This past Sunday, Unitarian Universalist congregations all over the country celebrated Ingathering/Homecoming. It’s a old tradition from when our elite Boston forebears closed their doors for the summer in favor of cottages on the Cape. But while almost all of our congregations are year round now, we still take the time to welcome everyone back from their summer adventures and officially begin the church year.
The rituals vary (although water is an extremely common element), but there is a sense that on this first Sunday after Labor Day, we start a cycle. It’s akin to the cycle of the school year – whether classes start in August or September, there is something about that cycle – even for adults without school-aged children. And I don’t think it’s just a calendar thing either; I think that when we live our lives according to certain yearly cycles, it affects our thinking, or emotions, and our spiritual practices.
This is on my mind not because I headed to an Ingathering on Sunday, but because I did not. In Key West, many of our congregants are still away: September is generally the slowest month here despite school being in session because many of our congregants are snowbirds or simply have cooler places to go in these dog days of summer. It’s not until later in the fall that things pick up, and it’s not until January that all our snowbirds have arrived.
This is odd for me. Not only am I not starting a school year for the first time in several years, I am not attending any Ingatherings right now. My body says it’s time to start and is looking for a ritual – any ritual. My head is full of songs like Jason Shelton’s “Holy Waters” and Dvořák’s “Going Home” and I can’t help but pause at watery songs as I peruse the hymnals for next week’s singing. My heart is a little sad watching ministerial friends prepare for their Ingatherings and describe the beautiful celebrations they witnessed. And my spirit is feeling out of phase.

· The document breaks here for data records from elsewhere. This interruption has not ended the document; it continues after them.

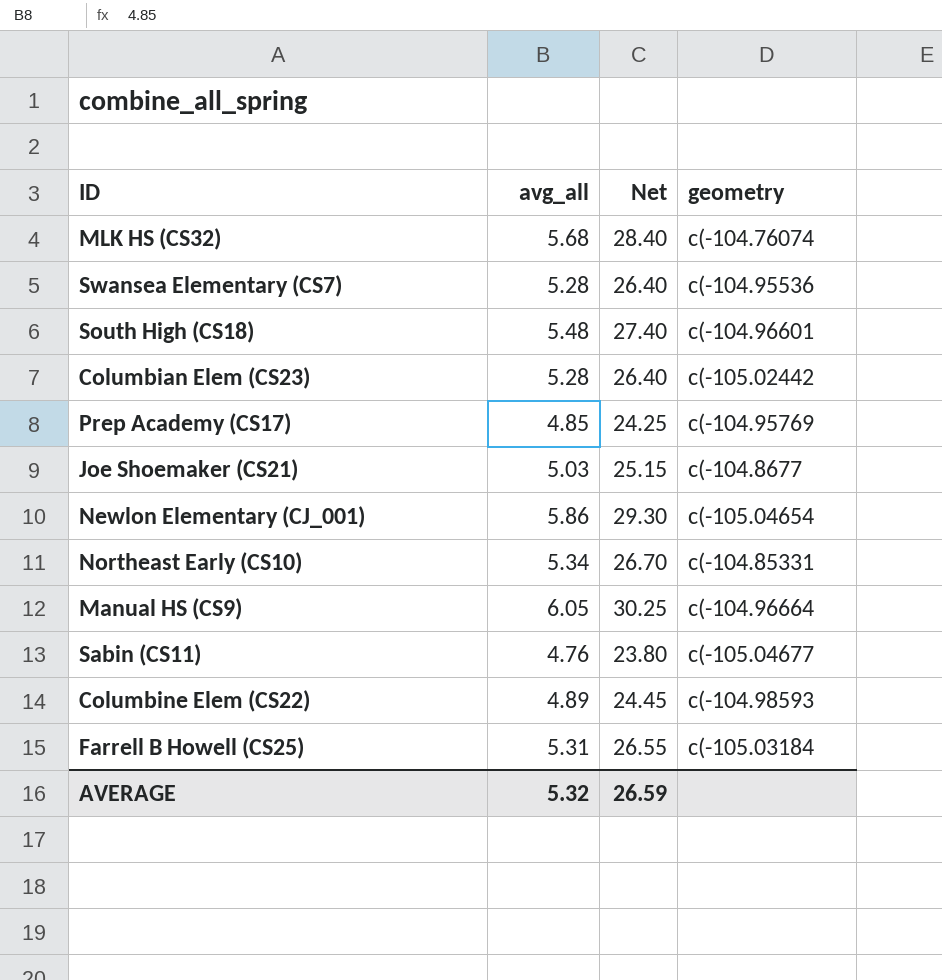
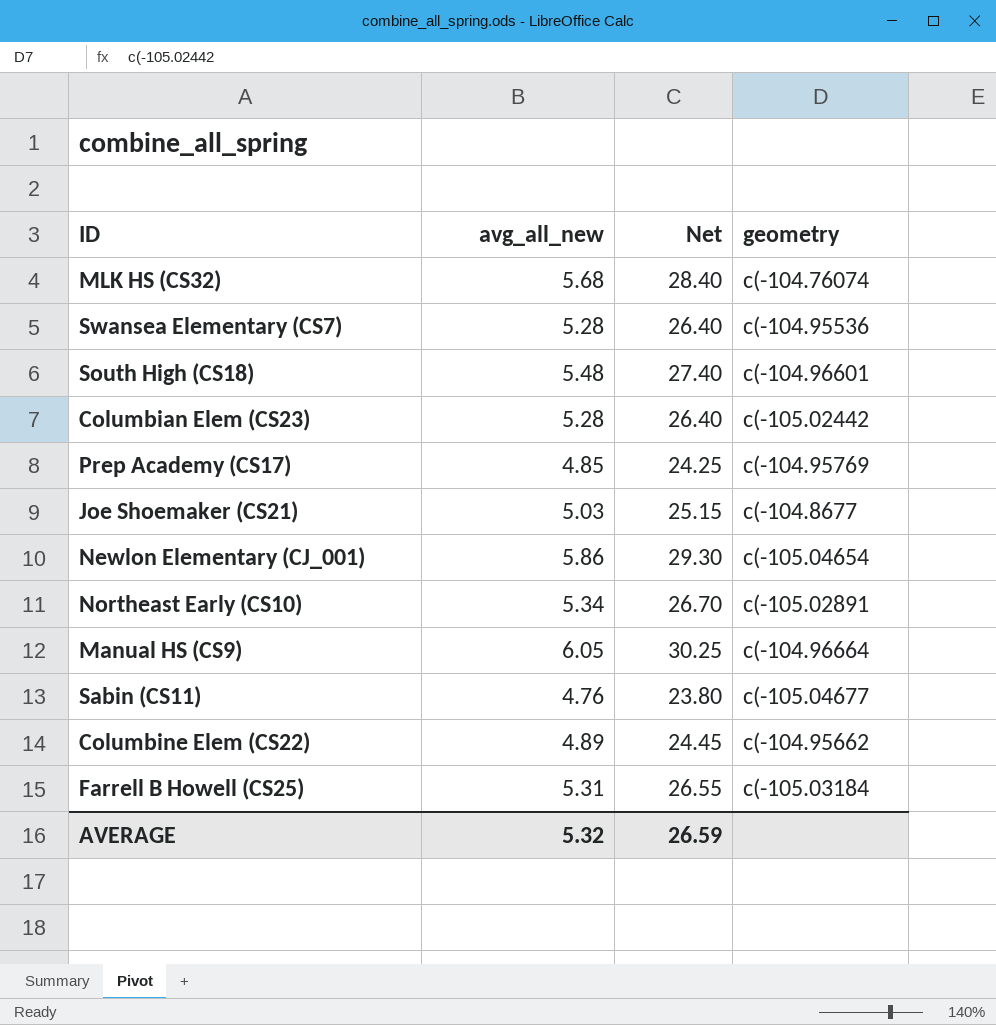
column name: avg_all -> avg_all_new
Northeast Early (CS10) | geometry: c(-104.85331 -> c(-105.02891
Columbine Elem (CS22) | geometry: c(-104.98593 -> c(-104.95662

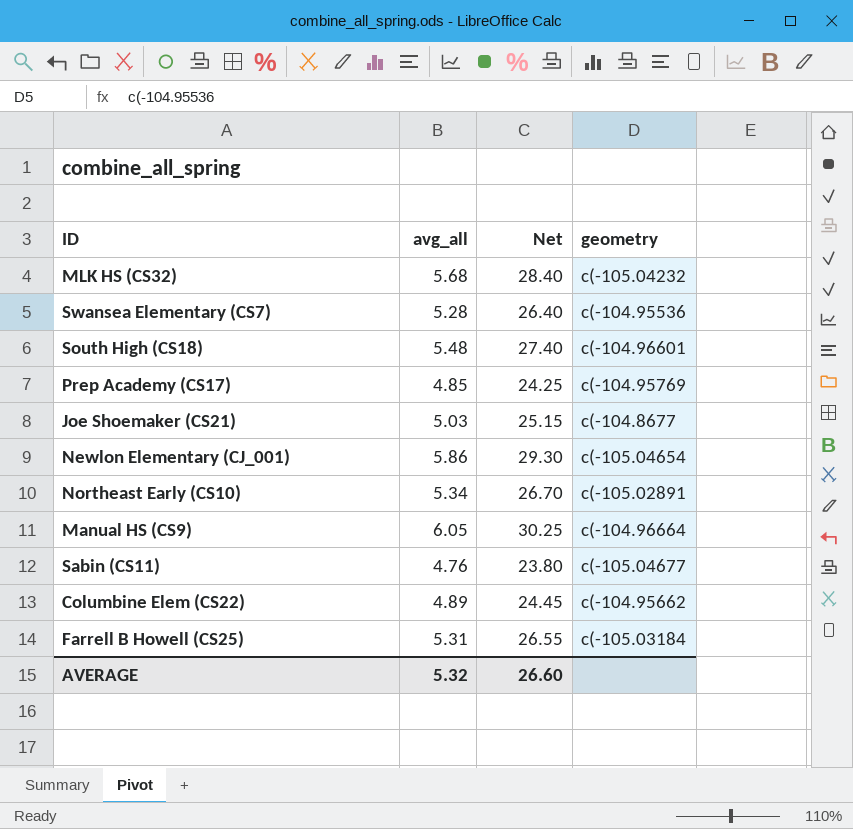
column name: avg_all_new -> avg_all
row Columbian Elem (CS23): 5.28 | 26.40 | c(-105.02442 -> none
MLK HS (CS32) | geometry: c(-104.76074 -> c(-105.04232
AVERAGE | Net: 26.59 -> 26.60

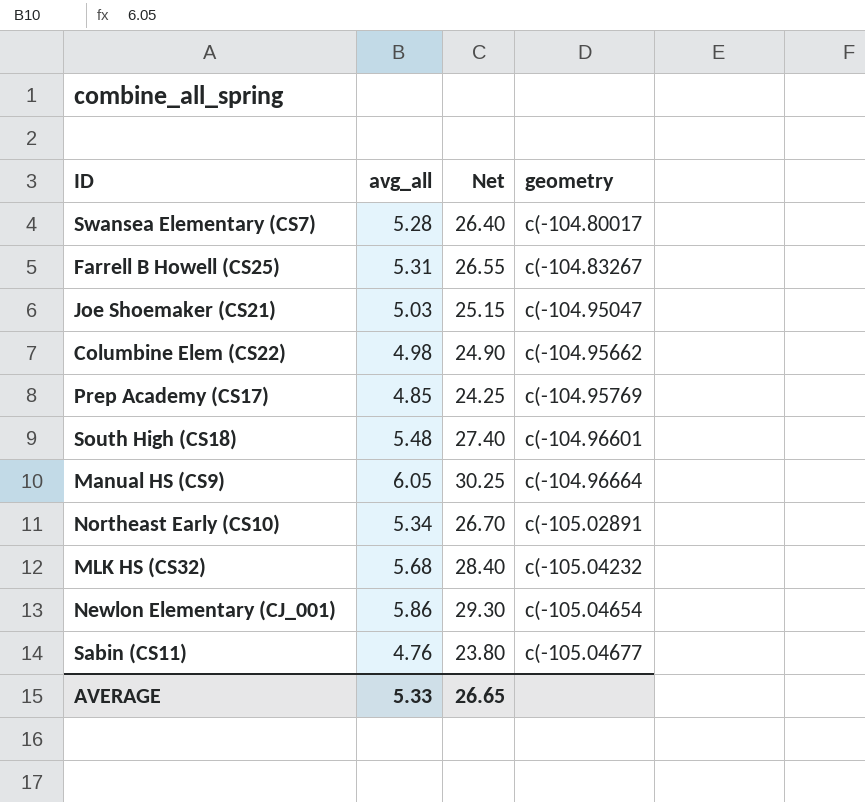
row order: none -> geometry ascending
Swansea Elementary (CS7) | geometry: c(-104.95536 -> c(-104.80017
Farrell B Howell (CS25) | geometry: c(-105.03184 -> c(-104.83267
Joe Shoemaker (CS21) | geometry: c(-104.8677 -> c(-104.95047
Columbine Elem (CS22) | avg_all: 4.89 -> 4.98
Columbine Elem (CS22) | Net: 24.45 -> 24.90
AVERAGE | avg_all: 5.32 -> 5.33
AVERAGE | Net: 26.60 -> 26.65

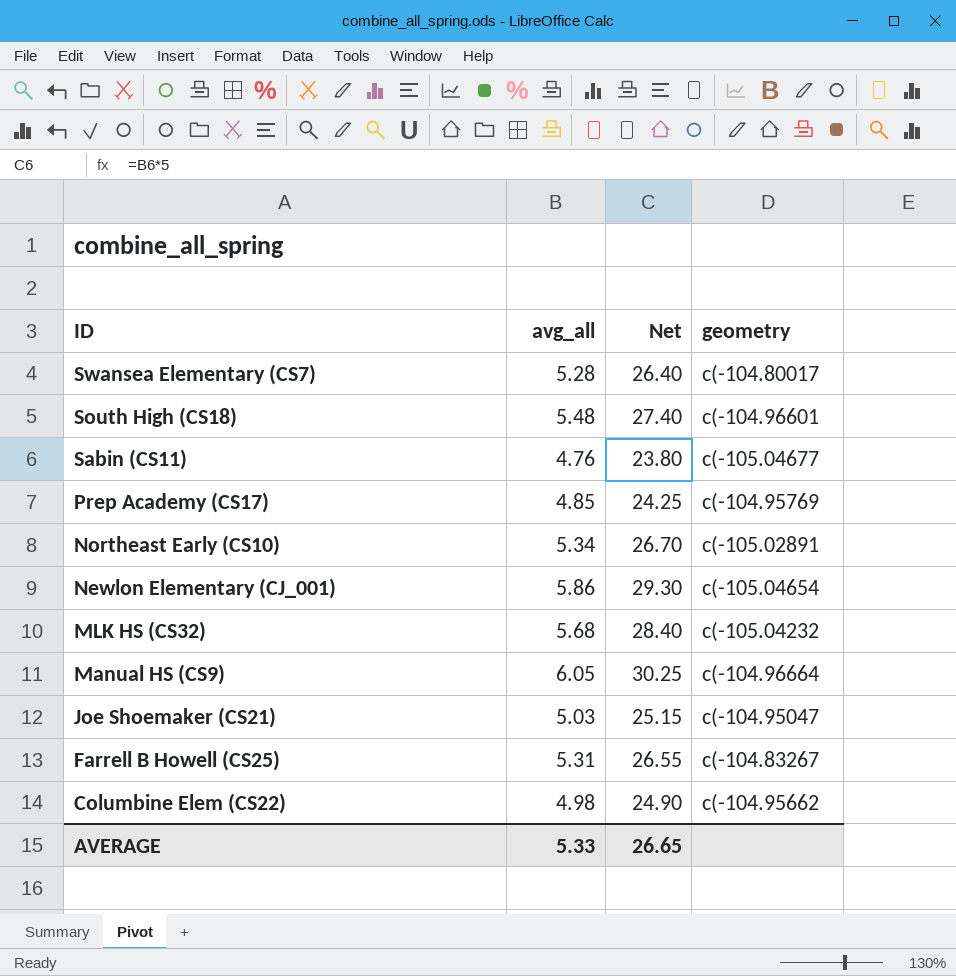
row order: geometry ascending -> ID descending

Sunday was still a wonderful day at One Island Family – don’t get me wrong. Randy preached a terrific sermon on personal worship and individual altars, and one of our colleagues visiting from the mainland joined us in the pews. I was engaged and enriched.

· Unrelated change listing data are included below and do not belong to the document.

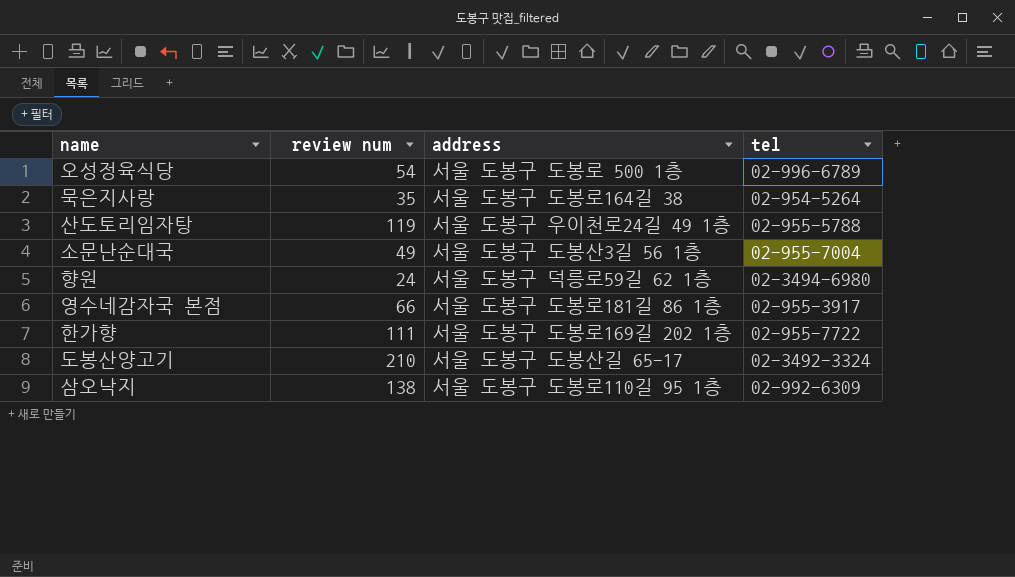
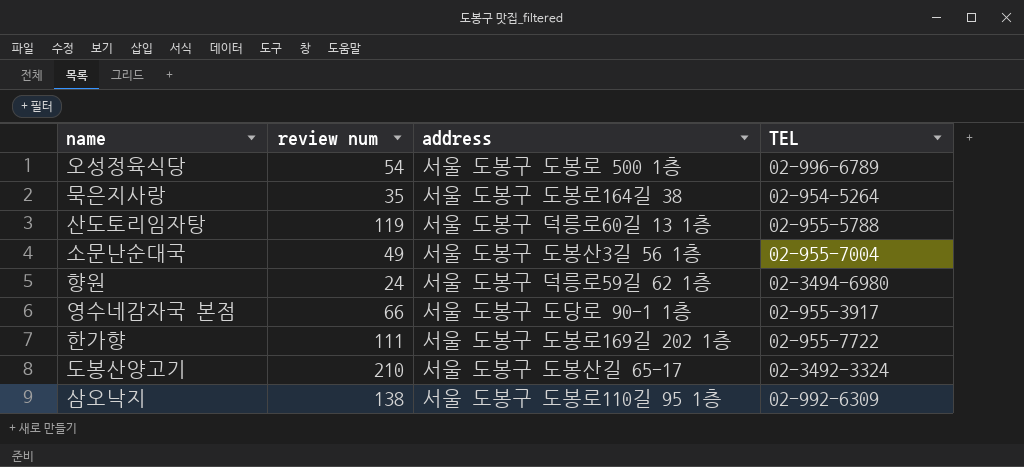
column name: tel -> TEL
산도토리임자탕 | address: 서울 도봉구 우이천로24길 49 1층 -> 서울 도봉구 덕릉로60길 13 1층
영수네감자국 본점 | address: 서울 도봉구 도봉로181길 86 1층 -> 서울 도봉구 도당로 90-1 1층

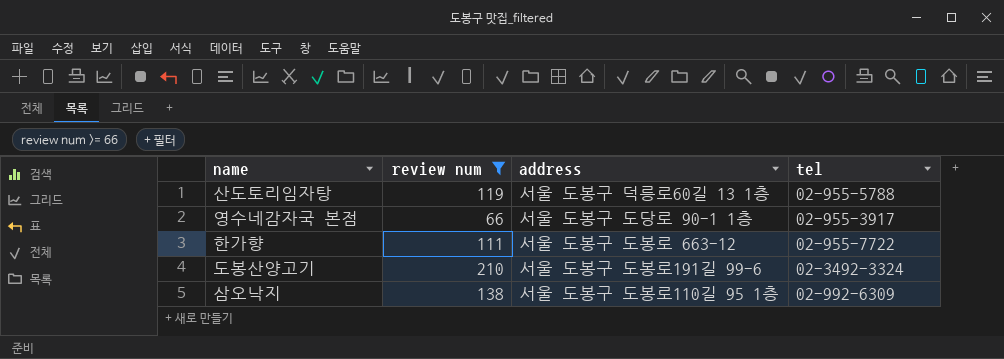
filter: none -> review num >= 66
column name: TEL -> tel
한가향 | address: 서울 도봉구 도봉로169길 202 1층 -> 서울 도봉구 도봉로 663-12
도봉산양고기 | address: 서울 도봉구 도봉산길 65-17 -> 서울 도봉구 도봉로191길 99-6

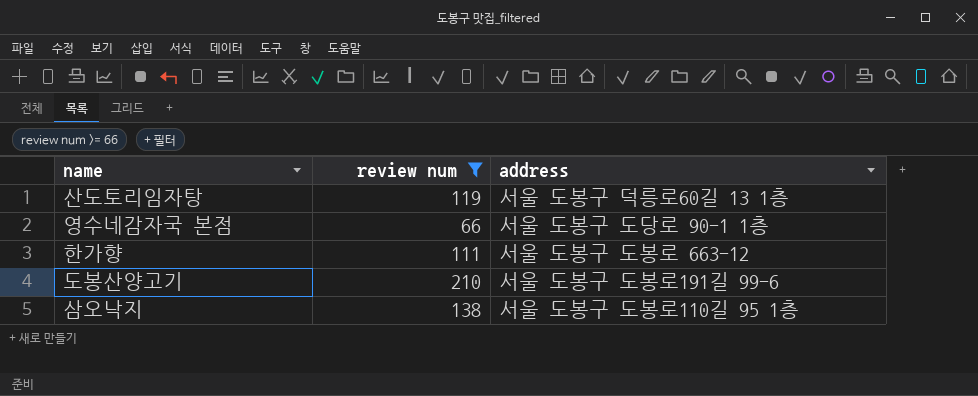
column tel | position: 4 -> none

And when we sang our final hymn, “Blue Boat Home,” all of the things my body, mind, and soul were missing – which I had pushed down in order to be present to our day’s worship – came bubbling to the surface in the form of tears. I had my own private water communion as I felt a deep longing for this deeply-embedded ritual.
I first wrote these ideas down in the form of a Year of Jubilee post on Facebook, but the idea kept haunting me through the afternoon, evening, and into this morning. Why was missing this one yearly ritual so important to me? Why can’t I get it out of my mind?
And then I thought about my mother.
My mother did not want a fuss at her death. She didn’t want a memorial service, a graveside service, nothing. She wanted us to go to dinner and enjoy each other’s company. And she wanted her wedding ring looped into my father’s and buried in the spot waiting for her next to Dad. That was it. And so, when she died in the fall of 2007, that is all the marking we did. Dinner at a nice restaurant a few days after she died, then the general busyness of paperwork, clearing her things, moving on with our lives.
It wasn’t until the next spring, when the ground was soft again, that we went up to the cemetery where Dad is buried, to bury the rings. I don’t know what anyone else was thinking that day; we all trudged up the mountain and up the hill to the spot – my brother and nephew pulled out some tools to dig a hole, which proved difficult, as the soil is very rocky. There was general chatter and conversation. But I was overwhelmed with grief, realizing that Mom’s request had actually robbed us of an important moment in the cycle of life: an organized container for mourning and remembrance, a marker for our grief. I sobbed a bit, and my step-nephew held me. In the silence of my quiet tears I thought a prayer of remembrance, and I think I internally quoted the Christina Rossetti poem. The rest of my family may – or may not – have understood that moment, but it was the moment I needed in the cycle.
We live our lives in cycles – the cycle a lifetime, the cycle of a year. When we don’t mark the moments of our cycles with rituals, celebrations, and memorials, we lose track. We need these markers to help us make sense of our lives.
Now I don’t know if Randy instinctively knew at least one of us would need some connection to Ingathering yesterday, but ending with “Blue Boat Home” helped me, at least for a moment, connect to the cycle of the year that means so much to me. May we always find ways to mark our lives and feel connected to ourselves and each other and we move through our days.